Halkların Demokratik Partisi (HDP) Kocaeli Milletvekili Ömer Faruk Gergerlioğlu, cezaevlerinde yaşanan hak ihlallerini ve tutukluların sürdürdüğü açlık grevi eylemini değerlendirdi. Gergerlioğlu, cezaevlerinde süren açlık grevlerine dair 'Herkes yaşananlara karşı duyarlı olmalı, gereken ilgiyi göstermeli. Elinden gelen yollarla bu zulmün bitmesi için gayret göstermeli' dedi.

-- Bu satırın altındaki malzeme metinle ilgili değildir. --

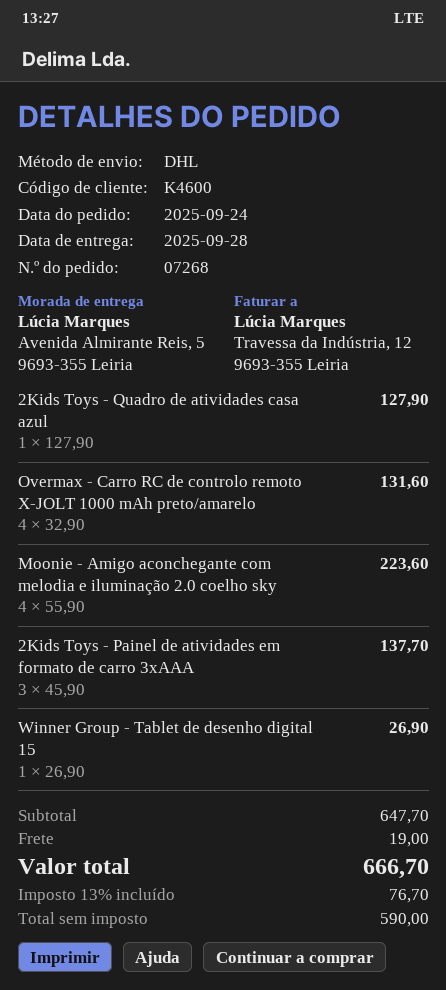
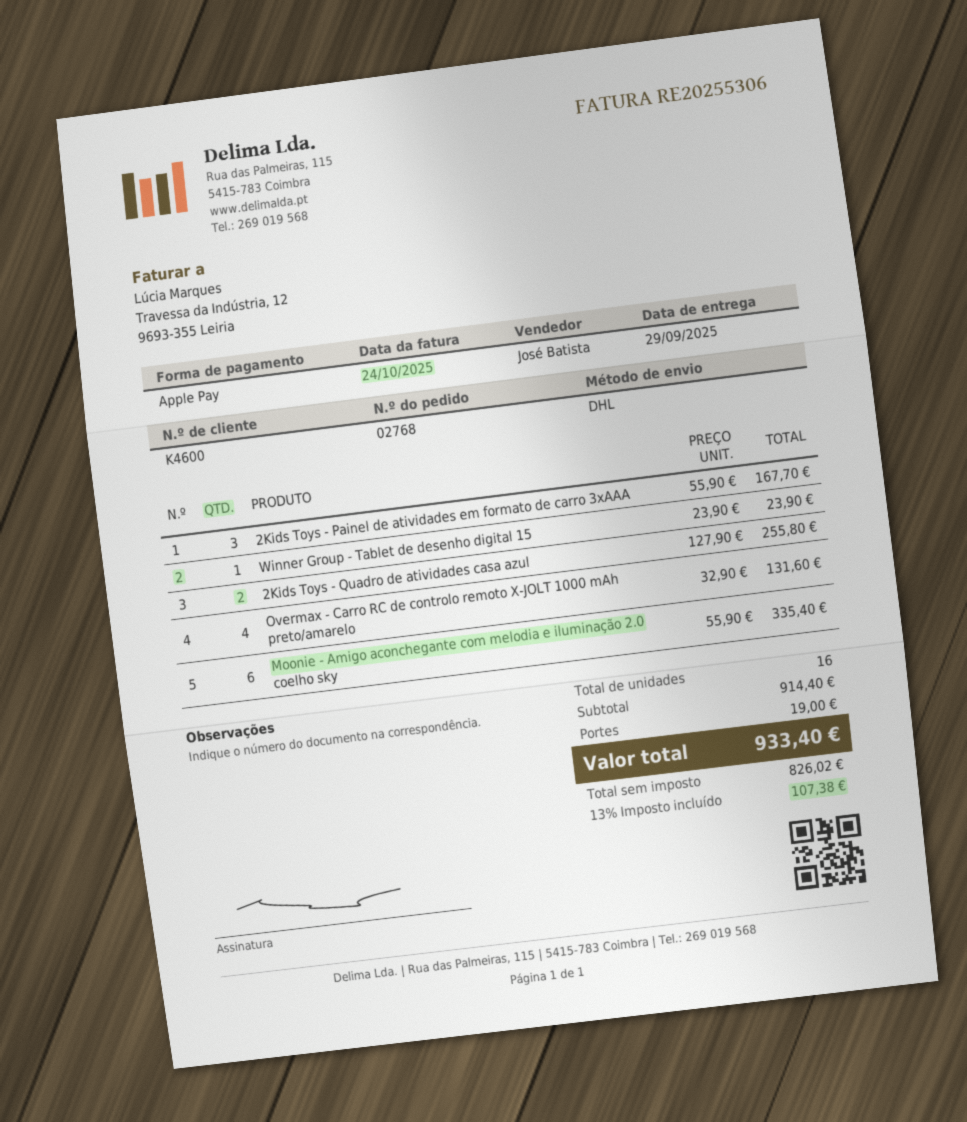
order number: 07268 -> 02768
delivery date: 2025-09-28 -> 2025-09-29
2Kids Toys - Quadro de atividades casa azul: 1 x 127.90 = 127.90 -> 2 x 127.90 = 255.80
Moonie - Amigo aconchegante com melodia e iluminação 2.0 coelho sky: 4 x 55.90 = 223.60 -> 6 x 55.90 = 335.40
2Kids Toys - Painel de atividades em formato de carro 3xAAA: 3 x 45.90 = 137.70 -> 3 x 55.90 = 167.70
Winner Group - Tablet de desenho digital 15: 1 x 26.90 = 26.90 -> 1 x 23.90 = 23.90
subtotal: 647.70 -> 914.40
net: 590.00 -> 826.02
tax: 13% = 76.70 -> 13% = 107.38
total: 666.70 -> 933.40

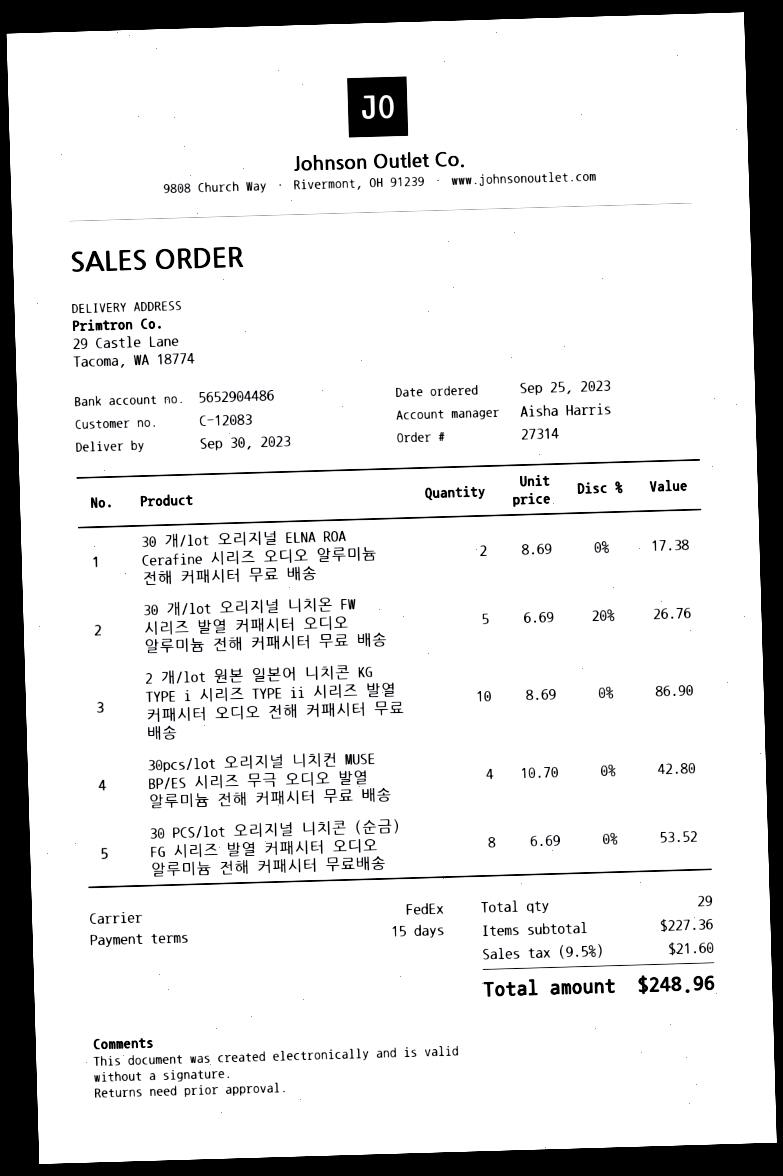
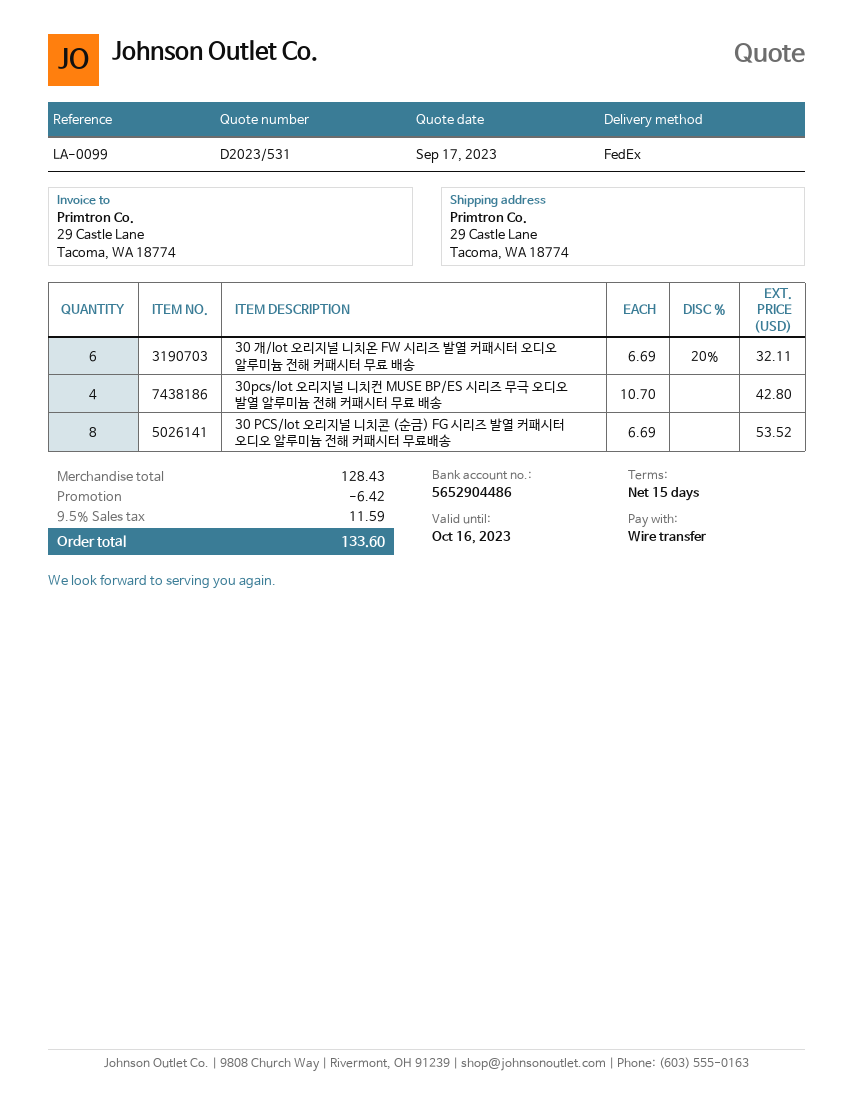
30 개/lot 오리지널 ELNA ROA Cerafine 시리즈 오디오 알루미늄 전해 커패시터 무료 배송: 2 x 8.69 = 17.38 -> none
30 개/lot 오리지널 니치온 FW 시리즈 발열 커패시터 오디오 알루미늄 전해 커패시터 무료 배송: 5 x 6.69 - 20% = 26.76 -> 6 x 6.69 - 20% = 32.11
2 개/lot 원본 일본어 니치콘 KG TYPE i 시리즈 TYPE ii 시리즈 발열 커패시터 오디오 전해 커패시터 무료 배송: 10 x 8.69 = 86.90 -> none
subtotal: 227.36 -> 128.43
discount: none -> 6.42
tax: 9.5% = 21.60 -> 9.5% = 11.59
total: 248.96 -> 133.60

FABRİKADAN ÇOK CEZAEVİ YAPILIYOR
 
Sözlerine son 5 yıl içerisinde 200 civarında yeni cezaevi yapıldığı ve hala inşa edilmeye devam edildiğini söyleyerek başlayan Gergerlioğlu, ülkede fabrikadan çok cezaevi yapıldığını ifade etti. Mevcut cezaevlerindeki fiziki koşulların çok kötü olduğunu, kapasitenin çok üstünde tutuklunun bulunduğunu belirten Gergerlioğlu, bu durumun ise sağlık hakkı başta olmak üzere birçok hak ihlalini doğurduğunu kaydetti.
 
SORUNLAR KATLANDI
 
Gergerlioğlu, cezaevlerinde salgından önce var olan sorunların, salgınla birlikte daha da arttığının altını çizdi. Gergerlioğlu, “Tutsakların hastanede teşhis olması ve sonrasında tedavileri bu ortamda zorlaştı. Tutsaklar karantina koğuşları nedeniyle hastaneye gitmiyor. Şuan cezaevlerinde kaç tutsağın Kovid-19 olduğunu ya da bu nedenle öldüğünü bilmiyoruz. Bakanlık Haziran ayından bu yana bunu açıklamıyor. Tutsak yakınlarının bize başvurması sonucunda bunu biz açıklıyoruz. Tutsak ve yakınlarının tedirginliklerini arttıran bir bakanlık var karşımızda. Böyle bir sorumsuzluk içinde salgın mücadelesi sürüyor” dedi.
 
HASTA TUTUKLULAR ÖLÜMÜN EŞİĞİNDE
 
Hasta tutukluların infaz erteleme raporlarını almakta zorlandığını da sözlerine ekleyen Gergerlioğlu, bu rapor alındıktan sonra uygulanmasında da sorunlarla karşılaştıklarını söyledi. Gergerlioğlu, “Bu raporlar mahkemelerden dönüyor. Sağlık kuruluşunun raporu kabul edilmeyip, son kararı mahkeme verecekse, o versin. Tutsak boş yere hastanede uğraşmasın. Hasta tutsaklar cezaevlerinden ya ölümün eşiğinde ya da tabutla çıkıyor” diye konuştu.
 
‘ÇIPLAK ARAMA BİR GERÇEK’
 
Cezaevlerinde kötü muamele, darp, çıplak arama ve ayakta sayım dayatmalarında bulunulduğunu belirten Gergerlioğlu, şunları söyledi: “Siyasi tutsaklara ayakta sayımla, ‘terbiye etme’ tavrı var. Buna karşı çıkıldığında ise kamerasız ortamlarda darp ediliyorlar. Cezaevlerinde çıplak arama bir gerçek ama devlet bunu örtmeye çalışıyor. Biz de bu durumun var olduğunu ısrarla söylüyoruz. Kadınlardan bu konuda çok başvuru aldık. Adet günlerinde ped kontrolü, çocukların bezlerinin bile aranmasına kadar varan son derece rahatsız edici örnekleri biliyoruz. Bu durum tutsak yakınlarına da bir baskı, onur kırma aracı olarak kullanılıyor. Meclis insan hakları heyetiyle yaptığımız cezaevi ziyaretlerinde tutsaklar darp ve çıplak aramadan şikayetçi idi ve bunlar raporlara girdi.”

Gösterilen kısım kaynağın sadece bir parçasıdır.